A rail campaigner said it was vital the plan was drawn to the attention of people locally so they could have their say on the future of rail provision.

Plans for HS2’s eastern leg, an enhanced rail scheme that aimed to create jobs and grow the UK economy outside London, were axed by government late last year.

Train Northgate Station. (4147470)
Train Northgate Station. (4147470)

A report compiled by global consultants Mott MacDonald warned that scaling back HS2’s eastern leg to Leeds would not would not serve the north or deliver benefits promised.

Detailing alternatives, it outlined plans to create the Newark Alignment, which would mean trains from Nottingham would be routed via a new train line through the Southwell area to link with the East Coast Main Line corridor.

The report suggested creating a new line east of Nottingham, crossing the East Coast Mainline near Newark.

It also talks about the electrification of existing routes that could see faster connectivity between Newark and Birmingham.

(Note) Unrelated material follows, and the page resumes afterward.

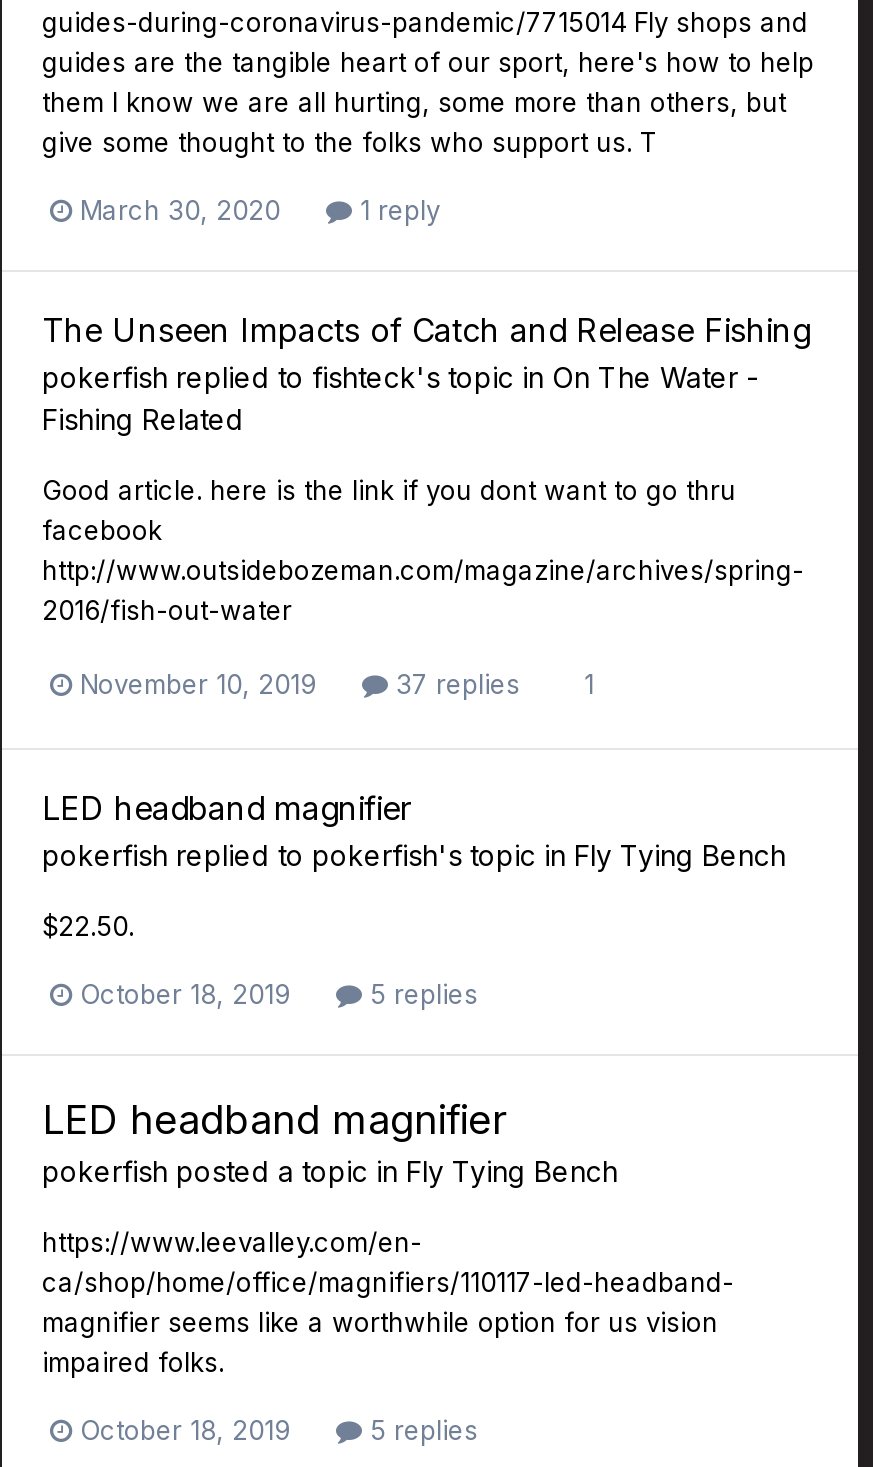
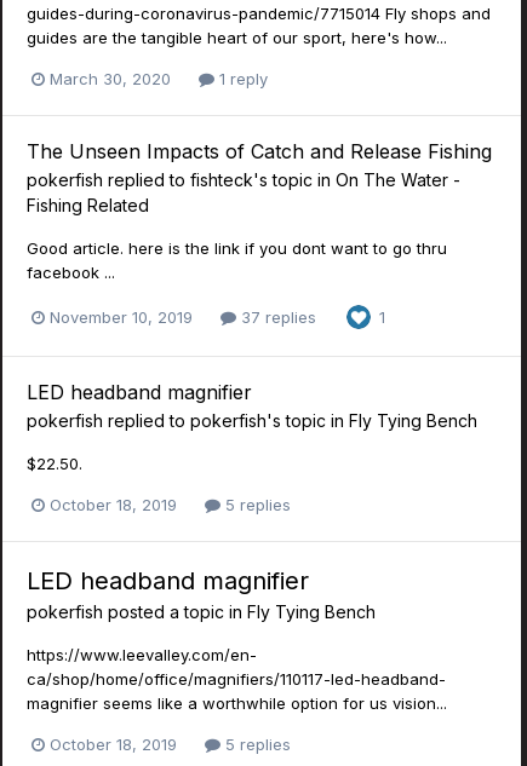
[42,46,814,158] guides are the tangible heart of our sport, here's how to help | them I know we are all hurting, some more than others, but | give some thought to the folks who support us. T -> [27,28,447,47] guides are the tangible heart of our sport, here's how...
[42,514,804,626] facebook | http://www.outsidebozeman.com/magazine/archives/spring- | 2016/fish-out-water -> [27,263,115,282] facebook ...
[42,1307,718,1379] magnifier seems like a worthwhile option for us vision | impaired folks. -> [27,694,447,713] magnifier seems like a worthwhile option for us vision...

Roger Blaney, a Newark and Sherwood district councillor and lobbyist for rail improvements, claimed the scheme had been buried so to not appear as a criticism of the Department for Transport’s own Integrated Rail Plan for the North and Midlands.

Roger Blaney said: “We may think the reason this document, dated October 17, 2021, was delayed and slipped out quietly in the second half of January was because the government didn’t want a document criticising its Integrated Rail Plan.

“The timescale of these options isn’t spelled out, but one of them is to improve the Trent junction and the journey into Nottingham.

“It would also make the line out of Nottingham and towards Newark suitable for high speed trains as far as Lowdham, where a new line would swing off and be a true high speed line.

“If you were to look on a map you would anticipate it would run in parallel with the existing line and cut through Bleasby, by Morton, and then swing north of Southwell Racecourse and across the old Southwell railway line.

“Then, because of the East Coast Main Line and A1, it would need to be elevated between South and North Muskham, to run past Retford and Doncaster. It would take substantial investment.”

Mr Blaney said his understanding was that it was a scoping document, and a further detailed piece of work would follow.

“It’s important that we start a local debate about what we actually want to see in terms of rail enhancements,” Mr Blaney said.

“We need to ensure Newark does not lose out in terms of its connectivity to Newark or the north of England.”

The HS2 equivalent proposal comes amid fears that the Department for Transport’s Integrated Rail Plan would have a major negative impact on connectivity by rail north of Newark should new ideas not be embraced.